O progenitor recorreu da decisão, alegando que as gravações violavam direitos de personalidade, incluindo a intimidade e a imagem do menor, que o uso de provas ilícitas compromete a integridade do sistema judicial e que existiam meios de prova alternativos, como a perícia em pedopsicologia forense, que poderiam ser utilizados sem violar os direitos fundamentais da criança. O Tribunal da Relação do Porto deu razão ao recorrente, revogando a decisão de primeira instância. O acórdão enfatiza que o direito à prova não pode sobrepor-se de forma indiscriminada aos direitos fundamentais da criança, sendo necessária uma ponderação rigorosa entre os interesses em causa.

Necessidade de Mecanismos Mais Eficazes na Proteção da Privacidade das Crianças

Este caso alerta para a necessidade de mecanismos mais eficazes na proteção da privacidade das crianças, garantindo que os progenitores não possam utilizar a sua imagem e voz como meros instrumentos processuais, sem consideração pelos seus direitos fundamentais. A gravação e divulgação da imagem e voz de um menor, sem consentimento do outro progenitor, constitui uma intrusão grave na sua vida privada, podendo ter consequências psicológicas duradouras. Ao permitir que estas gravações fossem inicialmente aceites como prova, o tribunal de primeira instância legitimou temporariamente uma prática que põe em causa direitos fundamentais, expondo a criança a um processo que deveria protegê-la. A decisão do TRP corrige esta falha e envia um sinal claro de que práticas abusivas na recolha de provas não serão toleradas.

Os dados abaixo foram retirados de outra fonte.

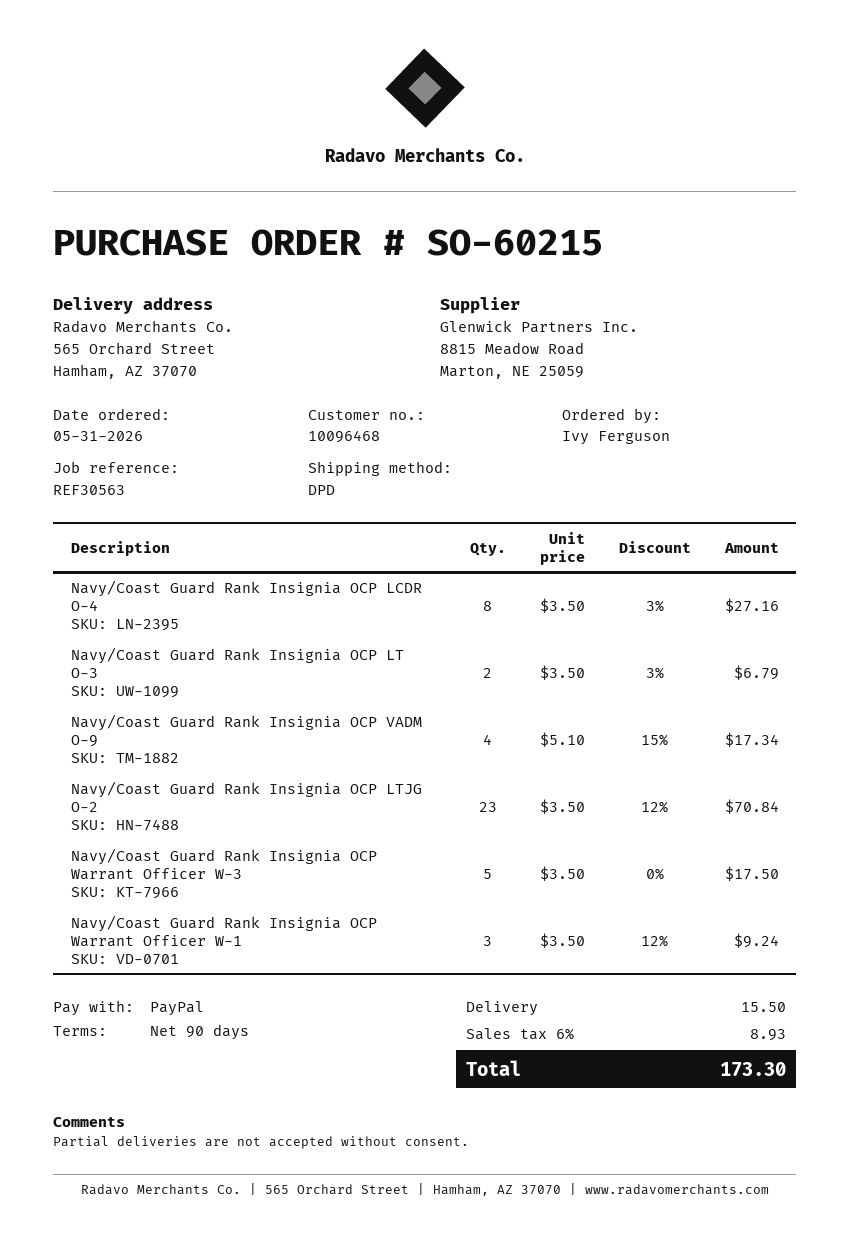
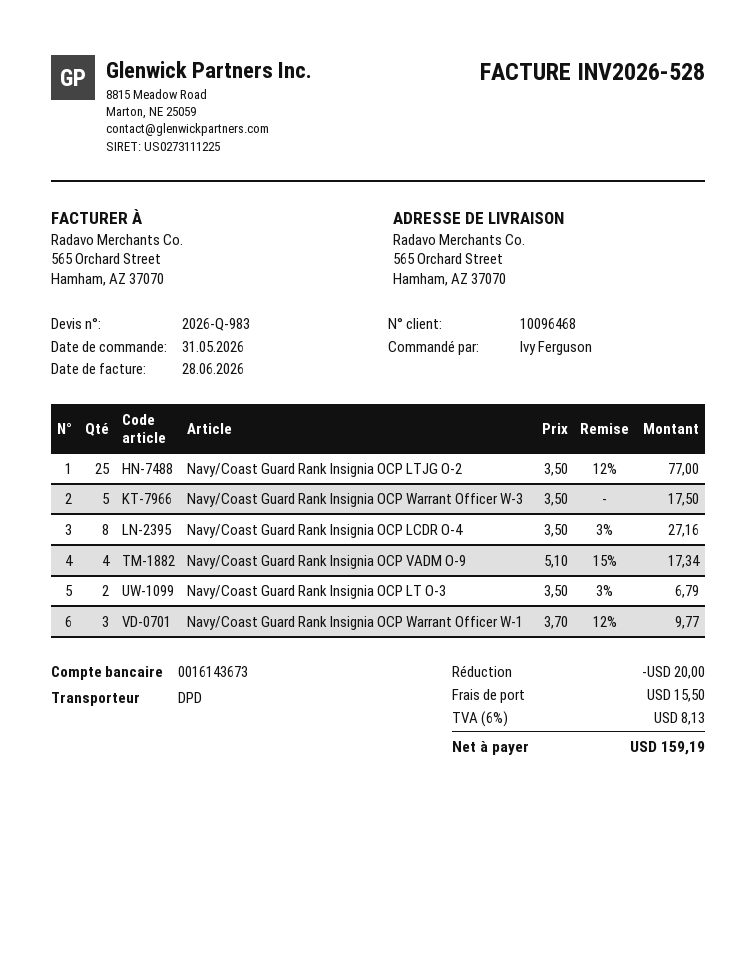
Navy/Coast Guard Rank Insignia OCP LTJG O-2: 23 x 3.50 - 12% = 70.84 -> 25 x 3.50 - 12% = 77.00
Navy/Coast Guard Rank Insignia OCP Warrant Officer W-1: 3 x 3.50 - 12% = 9.24 -> 3 x 3.70 - 12% = 9.77
discount: none -> 20.00
tax: 6% = 8.93 -> 6% = 8.13
total: 173.30 -> 159.19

Conclusão: Um Marco na Proteção da Privacidade Infantil

A decisão do Tribunal da Relação do Porto reafirma que a busca pela verdade não pode justificar a violação de direitos fundamentais. O caso mostra que, em disputas familiares, é essencial garantir que as crianças não sejam instrumentalizadas ou expostas de forma desnecessária, sob o pretexto da obtenção de prova. Com esta decisão, fica claro que a privacidade das crianças deve ser protegida acima de qualquer estratégia litigiosa de um dos progenitores. A aplicação rigorosa do princípio da proibição da prova ilícita garante não só a justiça no caso concreto, mas também a salvaguarda dos direitos das crianças em processos futuros. A mãe da criança, ao gravar e utilizar indevidamente registos privados, violou gravemente a intimidade do menor, expondo-o a uma devassa da sua vida privada sem qualquer justificação aceitável. O TRP, ao revogar a decisão anterior, corrige esta injustiça e reforça a necessidade de um maior escrutínio sobre o uso abusivo de provas em processos de família. Este acórdão estabelece um marco na jurisprudência portuguesa e serve como um alerta para que os tribunais de primeira instância sejam mais rigorosos na proteção dos direitos fundamentais das crianças, garantindo que estas não sejam vítimas de exposições desnecessárias nos processos litigiosos entre os pais.